Tra i più significativi quello di Ernesto, 38 anni, agricoltore e nessun sospetto di male al cuore, che però una notte rantola accanto alla moglie, con il muscolo che è impazzito, segnalando minuti dopo sul monitor dell’ambulanza un’aritmia “a pettine” e i ventricoli che si contraggono in modo disordinato. Ignorava di soffrire della sindrome di Brugada, genetica, con manifestazione tipica nei quarantenni maschi (8 casi, contro 1 declinato al femminile). Ernesto non amava sottoporsi a visite mediche; è stato salvato dalla fortuna, ovvero dal fatto che sua moglie si sia destata nel sonno e abbia urlato al punto da svegliare il cognato che dormiva al piano di sotto.

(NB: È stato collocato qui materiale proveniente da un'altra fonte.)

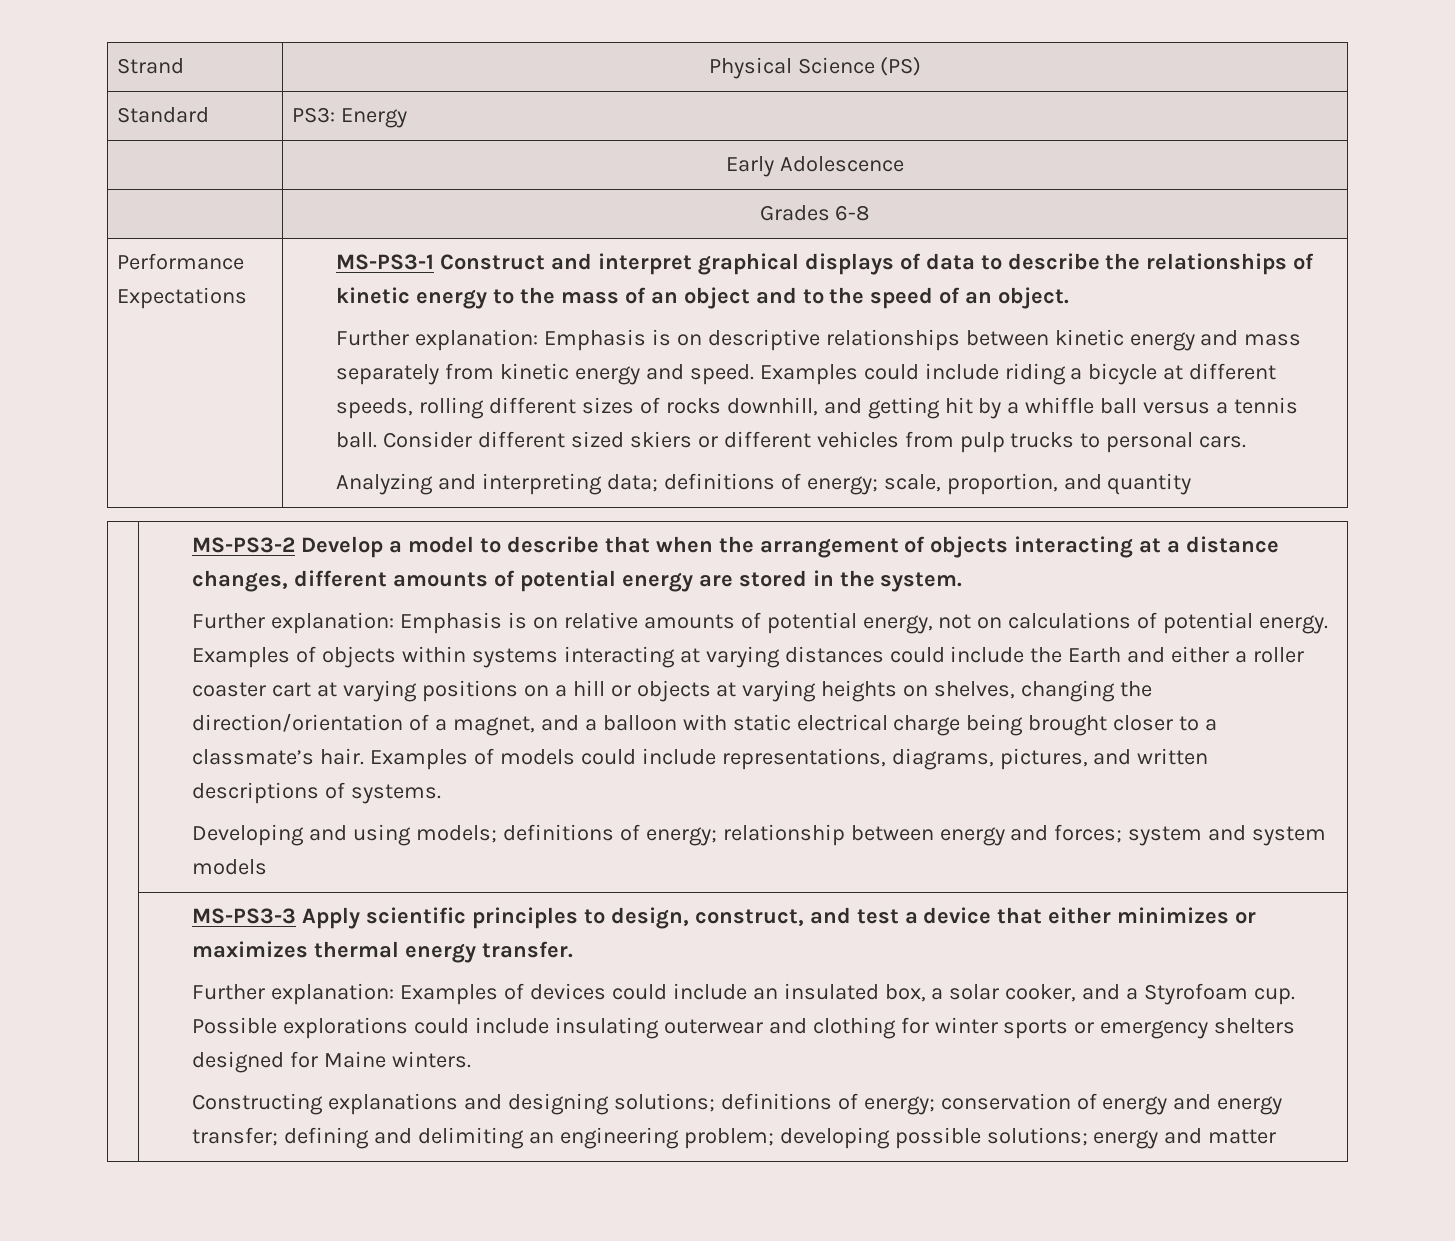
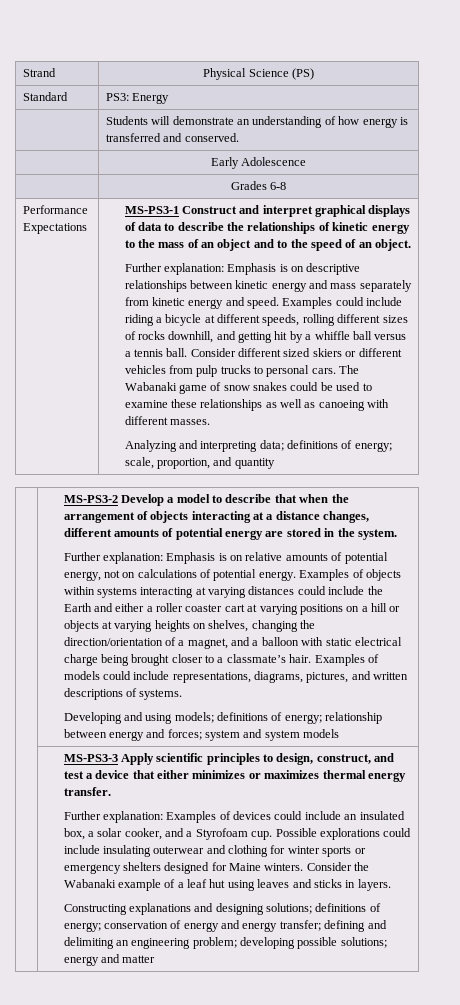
+ | Students will demonstrate an understanding of how energy is transferred and conserved.
+ The Wabanaki game of snow snakes could be used to examine these relationships as well as canoeing with different masses.
+ Consider the Wabanaki example of a leaf hut using leaves and sticks in layers.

Ecco il bancario Pasquale, che quando si laureò fu assunto per via di una consuetudine allora rispettata: suo padre, direttore di filiale, sul lavoro c’era rimasto, vittima di infarto, e il figlio subentrò. Pasquale è ai suoi 55, a tavola si tratta bene forse anche troppo, e una buona sigaretta non se la fa mai mancare. Impegnato sul lavoro e… A tavola, a camminare e far movimento non ci pensa proprio. Un brutto giorno, in agenzia, il cassiere collassa e va tra i più. Una collega, parlando della disgrazia, gli racconta della figlia cardiologa e lo spinge a farsi vedere. Pasquale accetta e, al termine della visita, la dottoressa sentenzia: “Il tuo rischio di avere eventi a 10 anni è del 9,6%”; alto rischio dunque. Dal che, dieta e cambio di abitudini, a cominciare dal fumo “responsabile del 50% di tutti i decessi evitabili nei fumatori” come la dottoressa spiega a Pasquale, aggiungendo: “Un fumatore abituale perderà più di 10 anni di vita”.
Altro capitolo, altra storia; tocca al libero professionista Giuseppe, infarto inferiore STEM1 a 51 anni, sottoposto ad angioplastica. Si è trovato in sala operatoria perché fa uso di cocaina, cui accompagna un buon vino bianco. La coronaria viene sistemata con uno stent, poi il cardiologo lo istruisce: “Assolutamente da domani solo vita sana, cibo salutare, esercizio fisico e ovviamente niente più polvere bianca.” Indolfi annota che l’Italia è il quarto paese europeo per uso di cocaina, attualmente sniffata dal 7% della popolazione, avvertendo: “Gli effetti cardiovascolari della cocaina per la salute umana sono disastrosi.”
Le ultime quaranta pagine sono un breviario di vita sana. Titolato “Come vivere bene e più a lungo”, il capitolo spiega quelli che American Heart Society ha definito Life’s Simple 7 (peso, fumo, attività, dieta, pressione, colesterolo, glicemia), sommandovi il richiamo alle giuste ore di sonno.